Each of these devices is provided with a substrate similar to that in an ordinary catalytic converter and, as in the latter, the gases are conducted through a large number of small passages. The difference is that the rear end of each passage is closed and the gases are forced to flow through the porous walls into the other half of the filter, whose passages are closed at the front end. In this way, the soot particles are bonded to the channel walls.
As noted above, the letter ‘C’ in CDPF denotes ‘Catalysed’ (catalyst-coated), while the ‘A’ in ADPF stands for ‘Additive’. In the latter case, the fuel is dosed with a special, non-hazardous additive which, together with EGR, produces the same clean exhaust gases as the CDPF system. The catalytic coating or additive, as appropriate, reduces the temperature to allow the soot to be burned off.
The accumulated soot particles are burned off at regular intervals in an automatically controlled burnoff/regeneration process. This takes place about every 500 kilometres unnoticed by the driver.
The life of the catalysed type of particle filter is almost equal to that of the car itself (240,000 km), while the additive type requires service at intervals to remove unburned material and to top up the additive reservoir.
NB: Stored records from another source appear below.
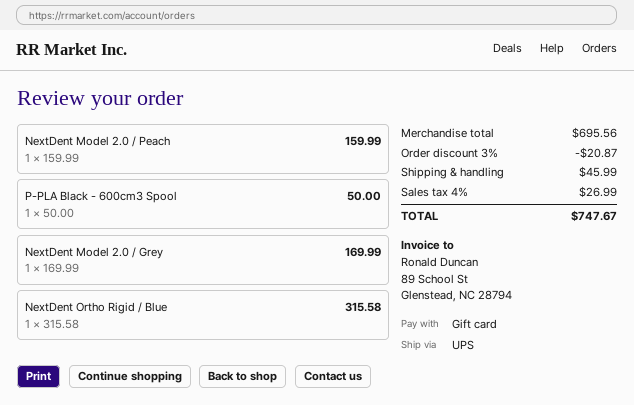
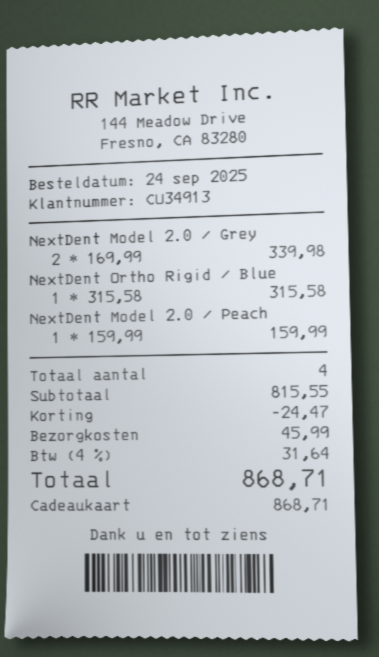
P-PLA Black - 600cm3 Spool: 1 x 50.00 = 50.00 -> none
NextDent Model 2.0 / Grey: 1 x 169.99 = 169.99 -> 2 x 169.99 = 339.98
subtotal: 695.56 -> 815.55
discount: 20.87 -> 24.47
tax: 4% = 26.99 -> 4% = 31.64
total: 747.67 -> 868.71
With a particulate filter, the concentration of large and small particles is reduced to the same or a lower level than from a petrol car. This also applies to the harmful fine fractions.
It is clear, therefore, carmakers are working comprehensively to reduce the particulate content of diesel exhausts. This applies both to the development of even more efficient combustion systems and post-treatment technologies. In addition, oil companies are likely to make a contribution in terms of developing better and cleaner fuels. As an example, trials of synthetic diesel indicate the feasibility of reducing NOx and particulate levels by a further 20% and 30% respectively.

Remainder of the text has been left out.